Cuando la guerra ya no salva al sistema

Por Raúl Zibechi

Muchos datos apuntan que las grandes empresas del complejo militar-industrial están obteniendo jugosos beneficios desde el comienzo de la invasión rusa a Ucrania. Pero otros datos aseguran lo contrario; dicen que la crisis capitalista se está profundizando: la amenaza de recesión en Estados Unidos, el aumento de los precios en todo el mundo o las dificultades de China para mantener las cadenas globales de suministro, por poner algunos ejemplos.

Podemos acordar con William I. Robinson en que las guerras han ayudado al capitalismo a superar sus crisis y que desvían la atención sobre el deterioro de la legitimidad del sistema (https://bit.ly/3vDQjNV).

Su concepto de «acumulación militarizada», fusión de la acumulación privada con la militarización estatal, resulta útil para comprender los procesos en curso (https://bit.ly/3Fb5RMa).

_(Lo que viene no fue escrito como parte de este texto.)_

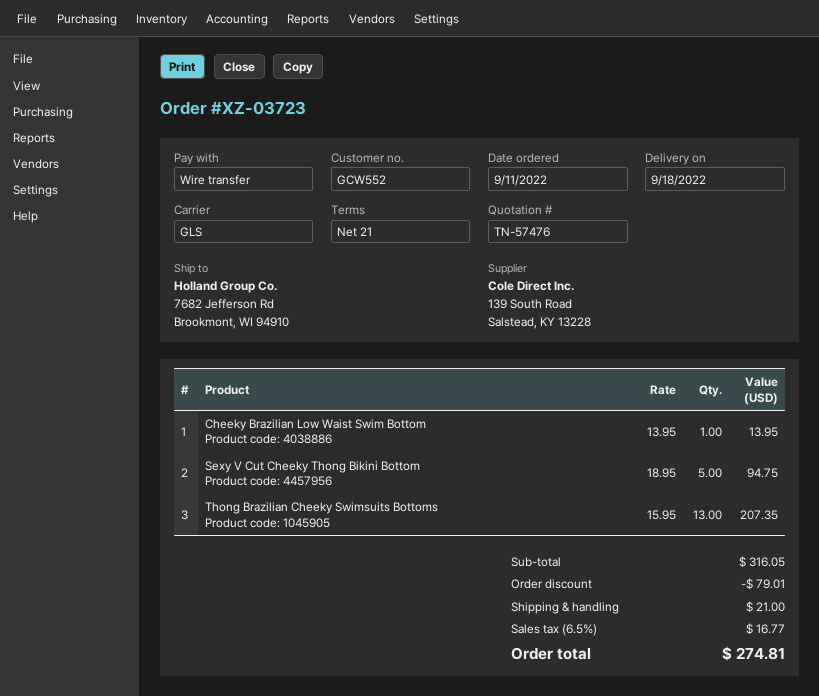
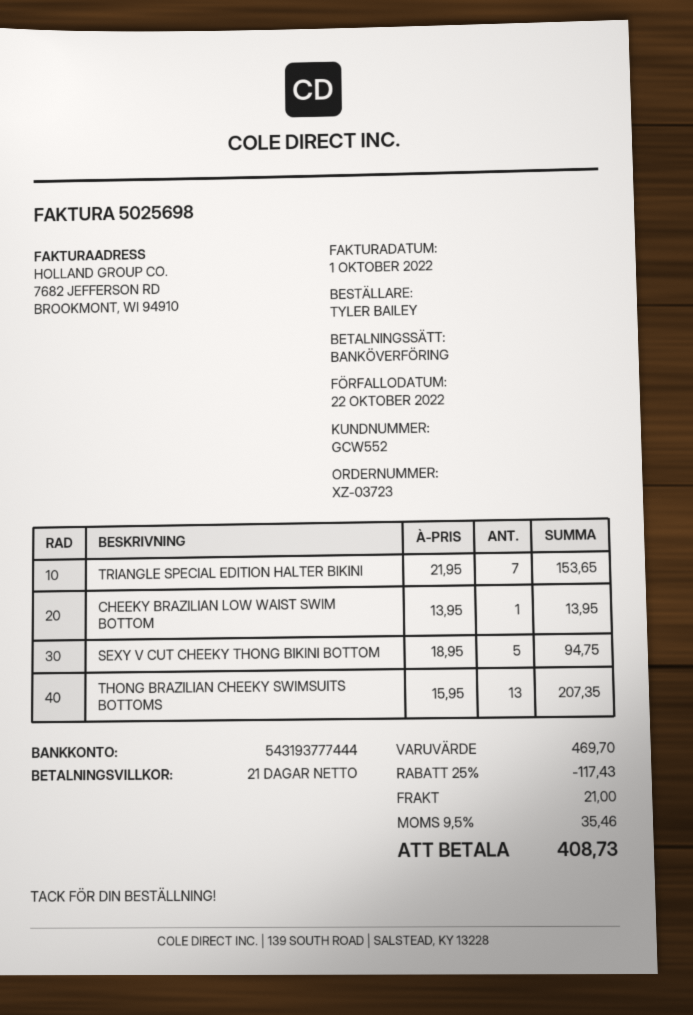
TRIANGLE SPECIAL EDITION HALTER BIKINI: none -> 7 x 21.95 = 153.65
subtotal: 316.05 -> 469.70
discount: 79.01 -> 117.43
tax: 6.5% = 16.77 -> 9.5% = 35.46
total: 274.81 -> 408.73

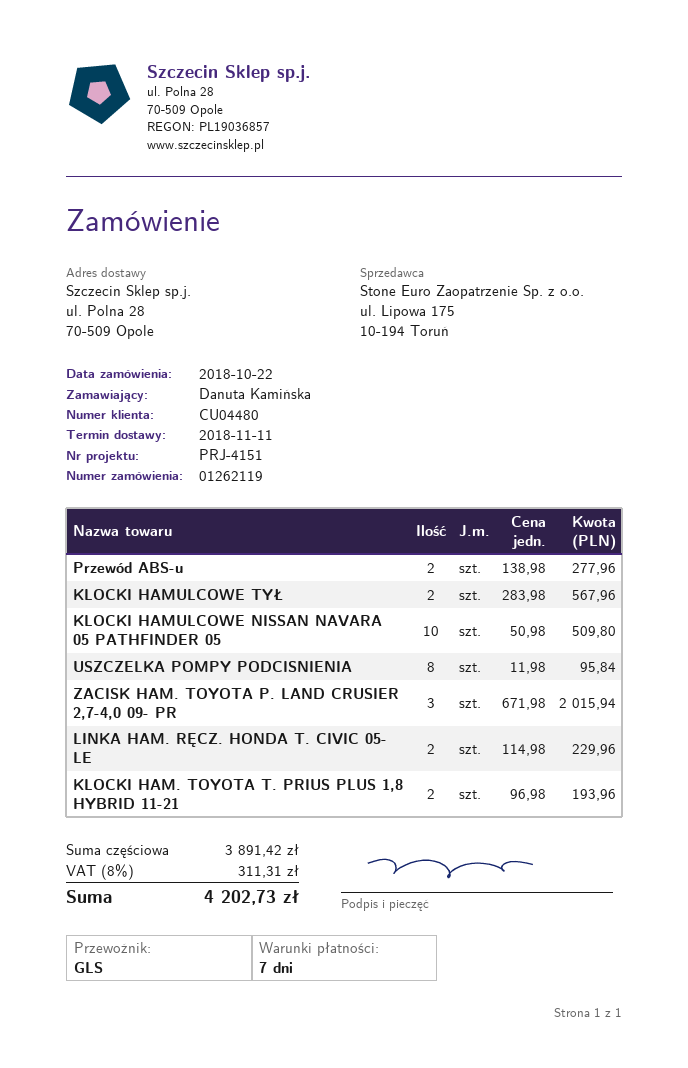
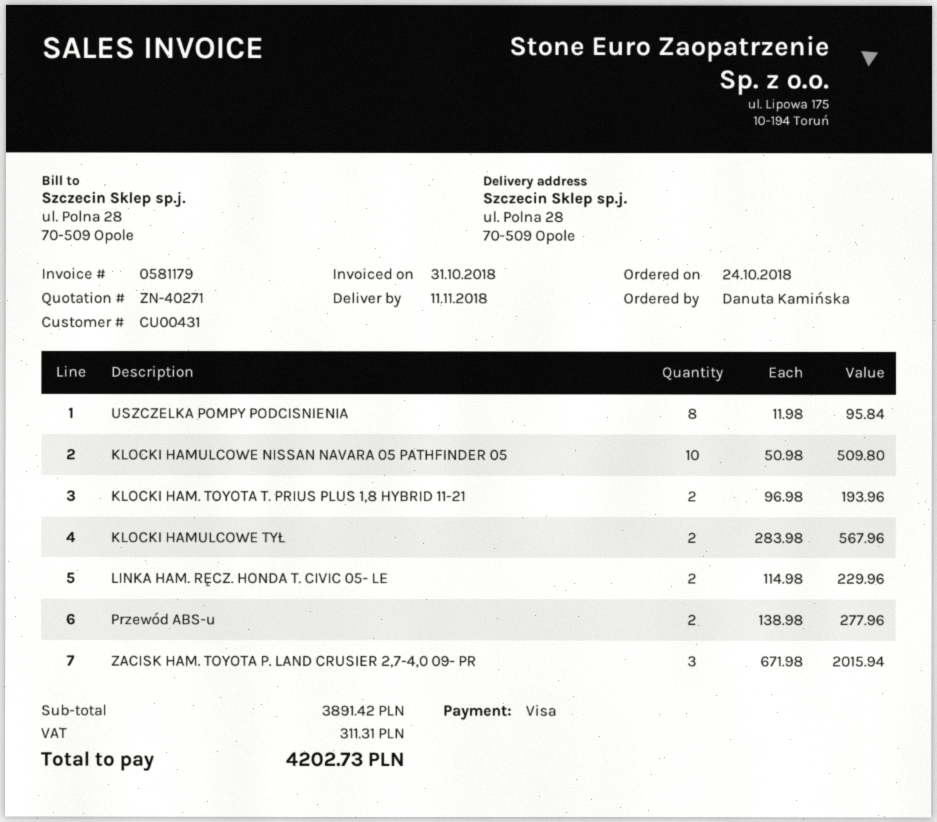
order date: 2018-10-22 -> 2018-10-24
customer number: CU04480 -> CU00431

Considera la represión como necesaria para sostener la acumulación de capital en este periodo de crecientes protestas sociales.

Sin embargo, es probable que estemos ante la radicalización de las élites globales, que parecen dispuestas a provocar un genocidio masivo contra una parte de la población del planeta, si llegan a creer que sus intereses están en peligro. De hecho, la destrucción del planeta sigue avanzando, pese a las declaraciones y convenios que dicen defender el medio ambiente.

Cada vez que un modo de resolver situaciones entra en crisis, las élites ­escalan hacia otro modelo más destructivo aún. Como la guerra ya no alcanza para asegurar la acumulación indefinida de capital, se la emplea con otro objetivo: mantener a las clases dominantes en su lugar de privilegio cuando se agote el capitalismo.

Creo que las tesis de Robinson, interesantes de por sí, así como las de otros analistas, no toman en cuenta que no estamos ante situaciones similares a las dos guerras mundiales del siglo XX, o a la guerra fría, sino ante nuevas derivas sistémicas. En rigor, ya no debemos hablar de represión, ni de crisis, porque las mutaciones en curso desbordan dichos conceptos.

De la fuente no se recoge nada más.